**EXERCISE DATA**

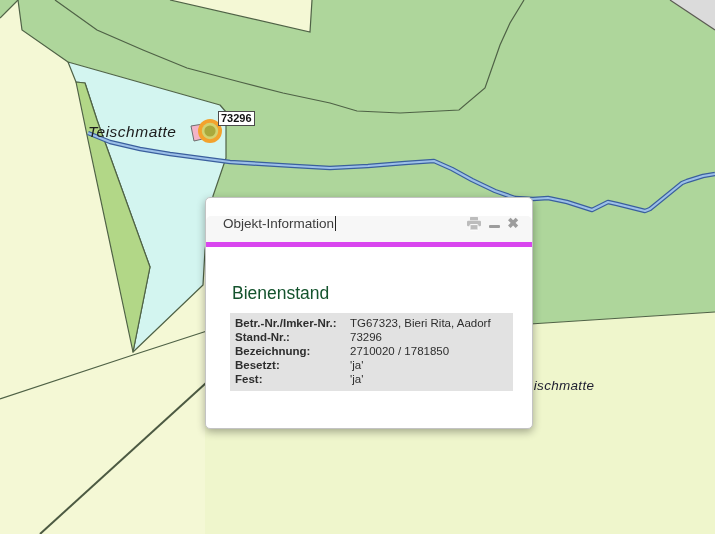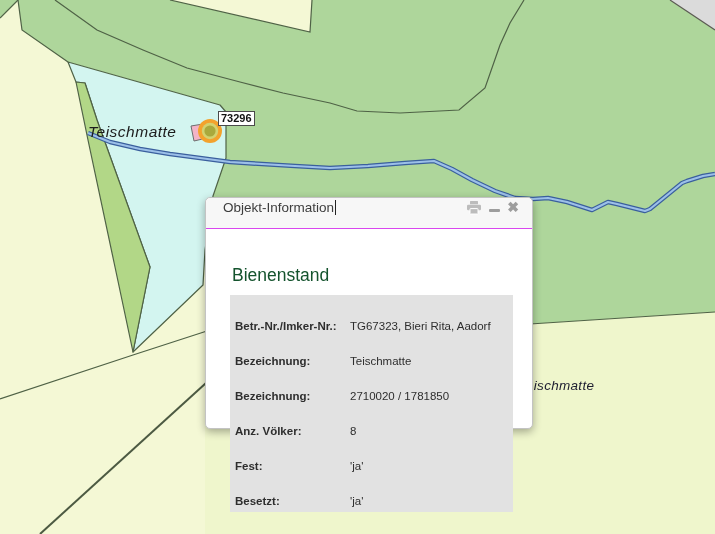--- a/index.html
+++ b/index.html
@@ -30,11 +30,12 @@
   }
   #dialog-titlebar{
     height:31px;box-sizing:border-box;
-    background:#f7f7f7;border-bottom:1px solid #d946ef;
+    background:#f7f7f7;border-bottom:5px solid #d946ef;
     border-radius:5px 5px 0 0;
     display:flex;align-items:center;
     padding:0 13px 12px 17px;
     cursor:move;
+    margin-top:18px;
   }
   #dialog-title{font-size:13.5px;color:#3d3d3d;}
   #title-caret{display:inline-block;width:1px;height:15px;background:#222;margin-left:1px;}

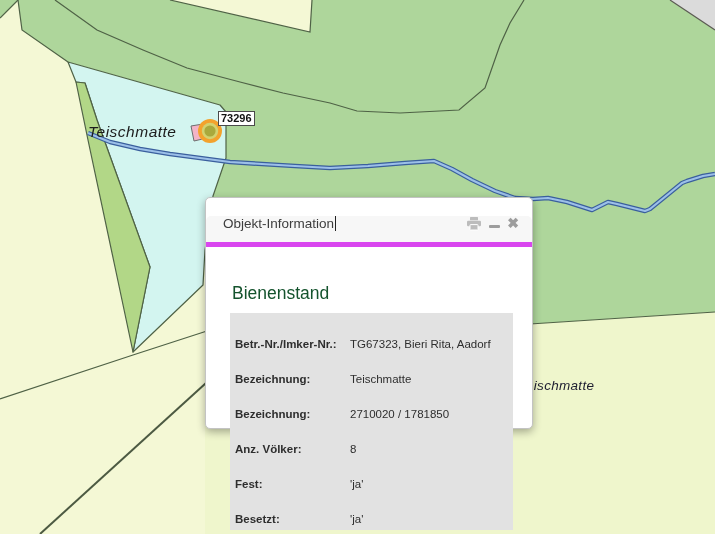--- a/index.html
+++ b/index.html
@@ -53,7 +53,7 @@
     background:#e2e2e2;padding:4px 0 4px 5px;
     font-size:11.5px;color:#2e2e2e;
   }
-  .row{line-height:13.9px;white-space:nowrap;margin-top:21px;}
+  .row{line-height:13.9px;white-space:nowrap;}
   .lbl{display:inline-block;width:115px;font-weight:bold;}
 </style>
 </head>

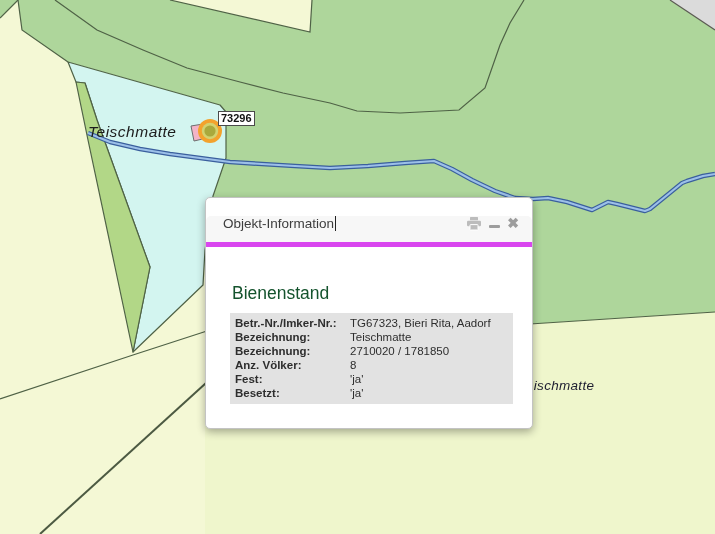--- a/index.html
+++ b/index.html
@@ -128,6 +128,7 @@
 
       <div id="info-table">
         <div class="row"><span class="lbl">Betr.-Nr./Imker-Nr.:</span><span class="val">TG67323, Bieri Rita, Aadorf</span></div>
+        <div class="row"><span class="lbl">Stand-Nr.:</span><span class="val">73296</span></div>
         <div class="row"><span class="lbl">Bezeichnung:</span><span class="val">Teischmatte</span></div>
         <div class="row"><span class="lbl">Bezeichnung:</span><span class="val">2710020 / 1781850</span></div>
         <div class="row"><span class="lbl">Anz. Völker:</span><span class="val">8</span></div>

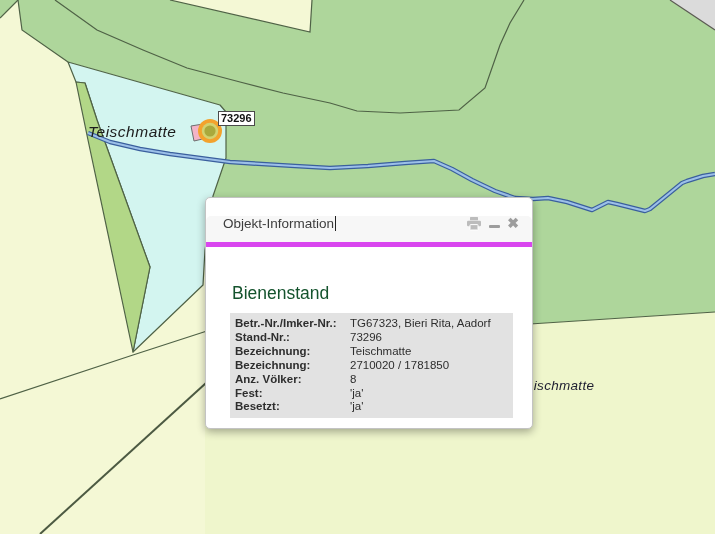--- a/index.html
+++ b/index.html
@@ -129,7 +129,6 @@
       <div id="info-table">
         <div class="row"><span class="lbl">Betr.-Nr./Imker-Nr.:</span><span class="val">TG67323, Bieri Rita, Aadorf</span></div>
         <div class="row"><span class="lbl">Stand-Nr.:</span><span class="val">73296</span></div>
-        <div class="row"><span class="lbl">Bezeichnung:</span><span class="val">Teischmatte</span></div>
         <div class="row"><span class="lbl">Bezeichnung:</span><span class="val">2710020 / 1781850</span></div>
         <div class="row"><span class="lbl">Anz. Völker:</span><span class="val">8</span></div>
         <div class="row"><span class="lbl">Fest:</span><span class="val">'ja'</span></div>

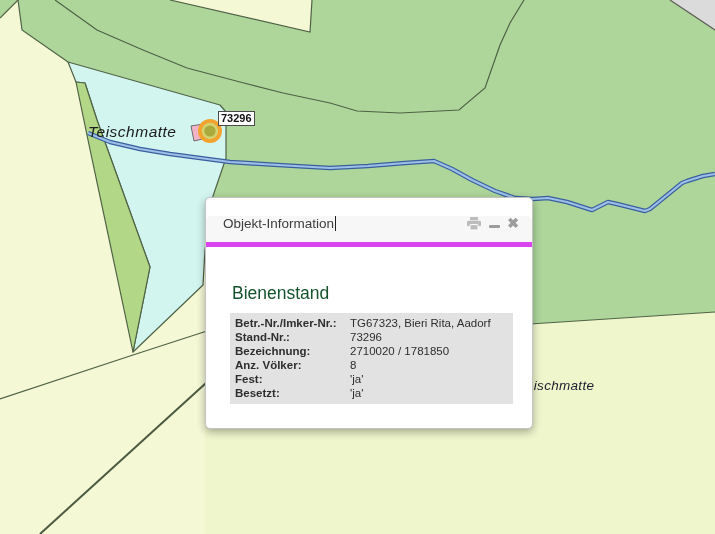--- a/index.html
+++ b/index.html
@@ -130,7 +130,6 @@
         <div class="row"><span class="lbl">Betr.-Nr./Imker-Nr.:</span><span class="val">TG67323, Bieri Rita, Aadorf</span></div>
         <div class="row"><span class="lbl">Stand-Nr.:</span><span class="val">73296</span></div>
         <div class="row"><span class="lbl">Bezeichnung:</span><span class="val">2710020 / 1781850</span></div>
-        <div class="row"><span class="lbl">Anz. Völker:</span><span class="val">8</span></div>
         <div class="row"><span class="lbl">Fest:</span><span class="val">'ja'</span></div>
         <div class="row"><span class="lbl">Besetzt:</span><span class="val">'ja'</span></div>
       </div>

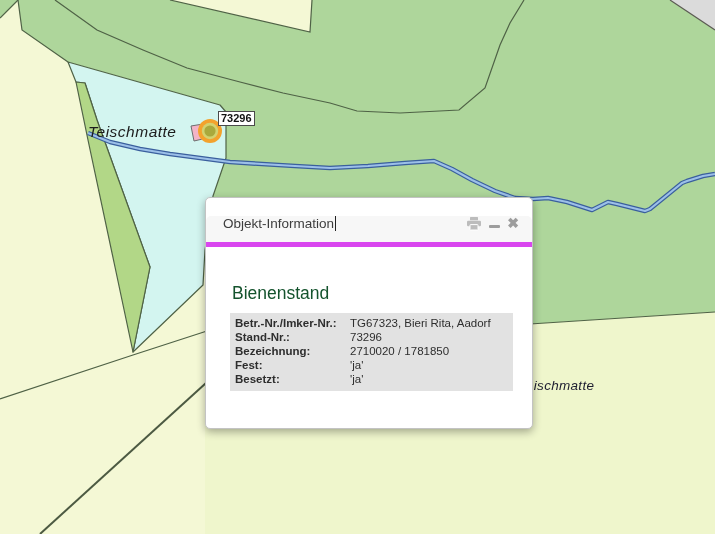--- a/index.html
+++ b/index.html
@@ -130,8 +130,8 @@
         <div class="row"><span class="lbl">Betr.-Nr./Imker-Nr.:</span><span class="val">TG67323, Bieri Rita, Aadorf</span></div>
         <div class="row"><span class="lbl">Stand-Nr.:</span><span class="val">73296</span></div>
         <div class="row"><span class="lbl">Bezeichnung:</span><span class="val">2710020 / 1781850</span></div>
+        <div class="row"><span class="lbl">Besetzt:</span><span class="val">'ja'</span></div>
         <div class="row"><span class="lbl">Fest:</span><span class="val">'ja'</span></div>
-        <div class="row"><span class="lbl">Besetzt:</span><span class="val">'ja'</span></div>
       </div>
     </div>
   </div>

**REQUIRED WORK**
Restate the listing word for word and drop the pictures.

**RESULT FOR THIS EXERCISE**
--- a/index.html
+++ b/index.html
@@ -30,11 +30,12 @@
   }
   #dialog-titlebar{
     height:31px;box-sizing:border-box;
-    background:#f7f7f7;border-bottom:1px solid #d946ef;
+    background:#f7f7f7;border-bottom:5px solid #d946ef;
     border-radius:5px 5px 0 0;
     display:flex;align-items:center;
     padding:0 13px 12px 17px;
     cursor:move;
+    margin-top:18px;
   }
   #dialog-title{font-size:13.5px;color:#3d3d3d;}
   #title-caret{display:inline-block;width:1px;height:15px;background:#222;margin-left:1px;}

--- a/index.html
+++ b/index.html
@@ -53,7 +53,7 @@
     background:#e2e2e2;padding:4px 0 4px 5px;
     font-size:11.5px;color:#2e2e2e;
   }
-  .row{line-height:13.9px;white-space:nowrap;margin-top:21px;}
+  .row{line-height:13.9px;white-space:nowrap;}
   .lbl{display:inline-block;width:115px;font-weight:bold;}
 </style>
 </head>

--- a/index.html
+++ b/index.html
@@ -128,6 +128,7 @@
 
       <div id="info-table">
         <div class="row"><span class="lbl">Betr.-Nr./Imker-Nr.:</span><span class="val">TG67323, Bieri Rita, Aadorf</span></div>
+        <div class="row"><span class="lbl">Stand-Nr.:</span><span class="val">73296</span></div>
         <div class="row"><span class="lbl">Bezeichnung:</span><span class="val">Teischmatte</span></div>
         <div class="row"><span class="lbl">Bezeichnung:</span><span class="val">2710020 / 1781850</span></div>
         <div class="row"><span class="lbl">Anz. Völker:</span><span class="val">8</span></div>

--- a/index.html
+++ b/index.html
@@ -129,7 +129,6 @@
       <div id="info-table">
         <div class="row"><span class="lbl">Betr.-Nr./Imker-Nr.:</span><span class="val">TG67323, Bieri Rita, Aadorf</span></div>
         <div class="row"><span class="lbl">Stand-Nr.:</span><span class="val">73296</span></div>
-        <div class="row"><span class="lbl">Bezeichnung:</span><span class="val">Teischmatte</span></div>
         <div class="row"><span class="lbl">Bezeichnung:</span><span class="val">2710020 / 1781850</span></div>
         <div class="row"><span class="lbl">Anz. Völker:</span><span class="val">8</span></div>
         <div class="row"><span class="lbl">Fest:</span><span class="val">'ja'</span></div>

--- a/index.html
+++ b/index.html
@@ -130,7 +130,6 @@
         <div class="row"><span class="lbl">Betr.-Nr./Imker-Nr.:</span><span class="val">TG67323, Bieri Rita, Aadorf</span></div>
         <div class="row"><span class="lbl">Stand-Nr.:</span><span class="val">73296</span></div>
         <div class="row"><span class="lbl">Bezeichnung:</span><span class="val">2710020 / 1781850</span></div>
-        <div class="row"><span class="lbl">Anz. Völker:</span><span class="val">8</span></div>
         <div class="row"><span class="lbl">Fest:</span><span class="val">'ja'</span></div>
         <div class="row"><span class="lbl">Besetzt:</span><span class="val">'ja'</span></div>
       </div>

--- a/index.html
+++ b/index.html
@@ -130,8 +130,8 @@
         <div class="row"><span class="lbl">Betr.-Nr./Imker-Nr.:</span><span class="val">TG67323, Bieri Rita, Aadorf</span></div>
         <div class="row"><span class="lbl">Stand-Nr.:</span><span class="val">73296</span></div>
         <div class="row"><span class="lbl">Bezeichnung:</span><span class="val">2710020 / 1781850</span></div>
+        <div class="row"><span class="lbl">Besetzt:</span><span class="val">'ja'</span></div>
         <div class="row"><span class="lbl">Fest:</span><span class="val">'ja'</span></div>
-        <div class="row"><span class="lbl">Besetzt:</span><span class="val">'ja'</span></div>
       </div>
     </div>
   </div>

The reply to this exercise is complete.